Congrats! Wish them all the luck in the world!
I've seen Cole's photos, he is breathtaking!


----------



## fcmorel77

So adorable! Congrats!


----------



## Chagall's mom

What a "labor of love," for you and your lovely Lola. I hope all went well for the babies at the vet for their dew claws and tails. They certainly couldn't have a more wonderful start in life than in your pristine nursery and under your devoted care. The world's a happier place just knowing that pretty litter is now in it. Congratulations!


----------



## pudel luv

Seven little snowflakes in the summertime! Congrats, Ora! 
They are BEAUTIFUL. Lola looks like a wonderful mom. 
Surely, Cole is the proud papa as well. 
Looking forward to many photos as they mature .


----------



## spoospirit

_So many beautiful white babies!! Congratulations on your lovely litter. I love their room; so happy and organized. Someday I am going to have an white spoo to show.
_


----------



## tintlet

Love those pens!!! I had 2 of them ( 16 panels) but sold 1 when we moved. regret it now!! so easy to clean and the pups can't climb them 

we started doing tails/dews at 1 day old and found it was much easier on them.

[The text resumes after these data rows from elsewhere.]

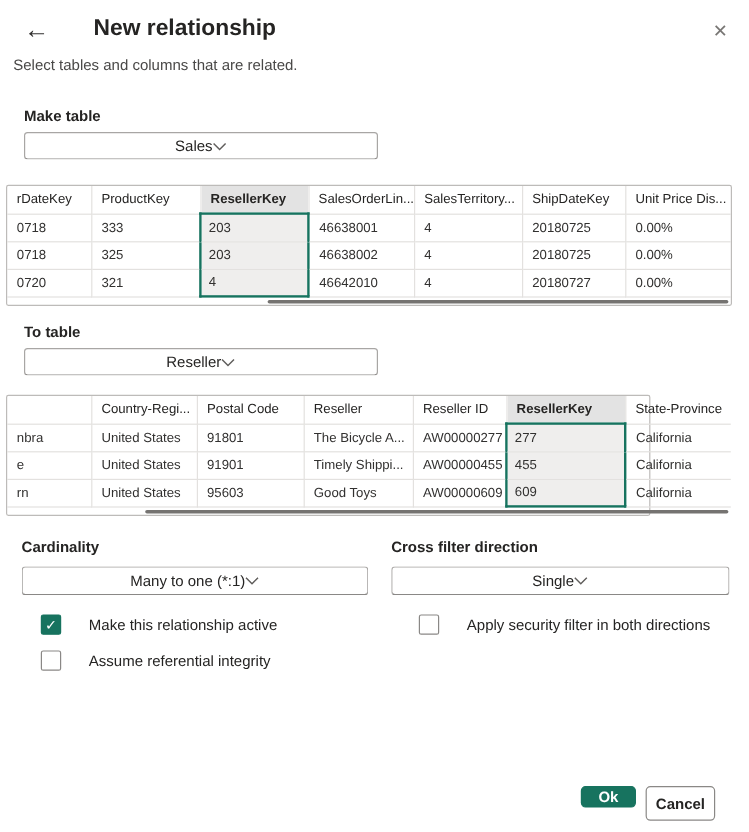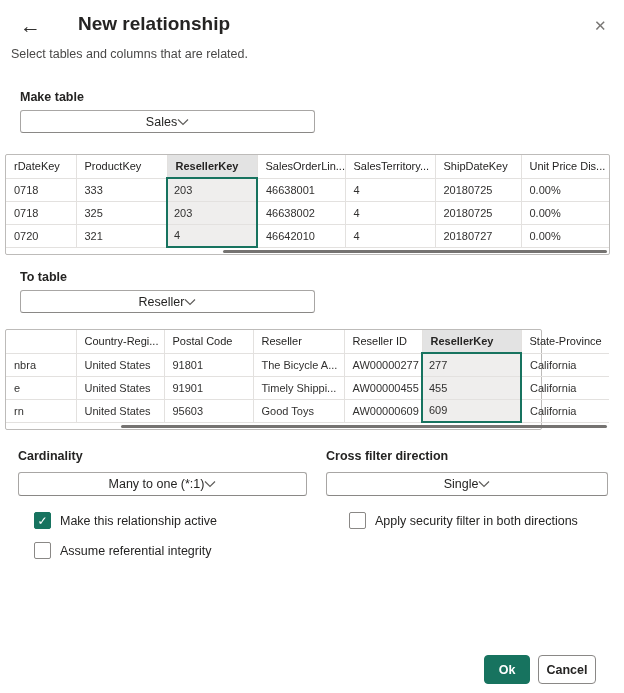--- a/index.html
+++ b/index.html
@@ -32,7 +32,7 @@
   .cbrow{display:flex;align-items:center;cursor:pointer;}
   .cbbox{box-sizing:border-box;width:17px;height:17px;border:1px solid #8a8886;border-radius:2px;background:#fff;display:flex;align-items:center;justify-content:center;color:#fff;font-size:12px;line-height:1;}
   .cbbox.checked{background:#17735f;border-color:#17735f;}
-  .cblabel{margin-left:9px;font-size:12.5px;color:#252423;}
+  .cblabel{margin-left:23px;font-size:12.5px;color:#252423;}
   
   .btn{box-sizing:border-box;border-radius:4px;font-size:12.5px;display:flex;align-items:center;justify-content:center;cursor:pointer;}
   .btn.primary{background:#17735f;color:#fff;border:1px solid #17735f;font-weight:700;}

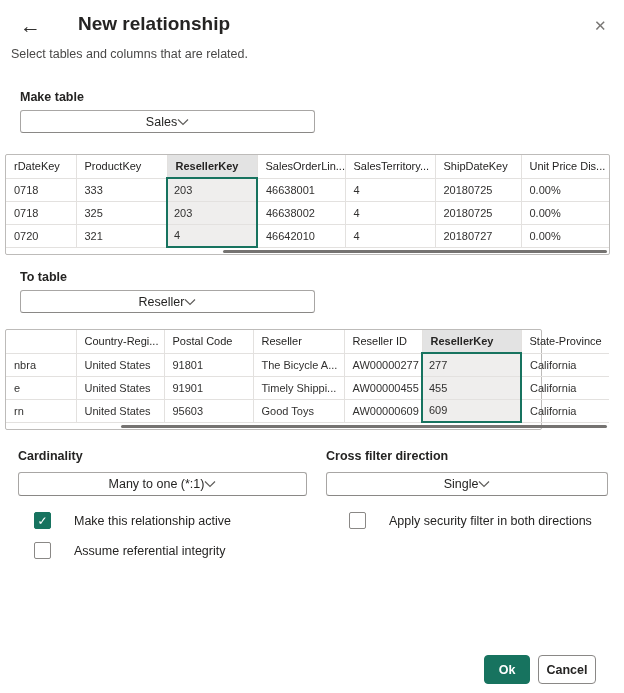--- a/index.html
+++ b/index.html
@@ -213,7 +213,7 @@
   <span class="cblabel">Apply security filter in both directions</span>
 </div>
 
-<div class="abs btn primary" style="left:484px;top:655px;width:46px;height:29px;">Ok</div>
+<div class="abs btn primary" style="left:484px;top:655px;width:46px;height:18px;">Ok</div>
 <div class="abs btn secondary" style="left:538px;top:655px;width:58px;height:29px;">Cancel</div>
 
 </body></html>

Congratulations again!!! Lovely little piglets


----------



## apoodleaday

Beautiful dogs, beautiful babies, and a pristine whelping room. Those little bundles have it made!
Can't wait to see how the grow. Love their puppy chub and those cute black noses!


----------



## furmom

Congratulations. I love the photos of them at this stage and look forward to seeing them grow. Your nursery room is amazing.


----------



## kimstm

Such beautifl pups and a wonderful set up. Very impressive!!!


----------



## Locket

Send a little girl my way!! Can't wait to see them grow!

Congratulations!


----------



## wishpoo

Congratulations Ora !!!!

May all of the puppies grow to be strong and healthy and live looooooooong and happy lives !!!! :beauty:

Your nursery is obviously prepared with so much love and you took care of every little detail : ))) - those puppies are definitely lucky babies !!!!

Wishing you at least 3 champions from that cute bunch : ))) !!!!


----------



## whitepoodles

Thank you *ALL* for your wonderful comments and warm wishes.

It does take alot of work and dedication to doing it right, but , when one has a passion for something they trully love,they are at their best and do it 150%.

I always put myself in my clients' position and try to think how I would feel if it was me buying a puppy.

We were at the vet's tonight doing tails and dewclaws... everything went smoothly and the pups were done in a jiffy, and back home to be with mom.

I would love to be able to do my own tails and dewclaws but am too afraid I would make a mistake.. 

BTW, does anyone here do their own tails and dewclaws and if so, can you let me know how you do them? 

Will update with more photos as they mature.

Puppies are sending "puppy breath" to you all.


----------



## flyingduster

I've been loving the photos on facebook, it is great to see them here too!!!! Ohh, I am jealous of the new puppy owners-to-be though!!!!!!!!


----------



## amerique2

How adorable they all are! And, I, too, love seeing your whelping room and nursery. It is an education to see how you have everything organized. Inspiring! 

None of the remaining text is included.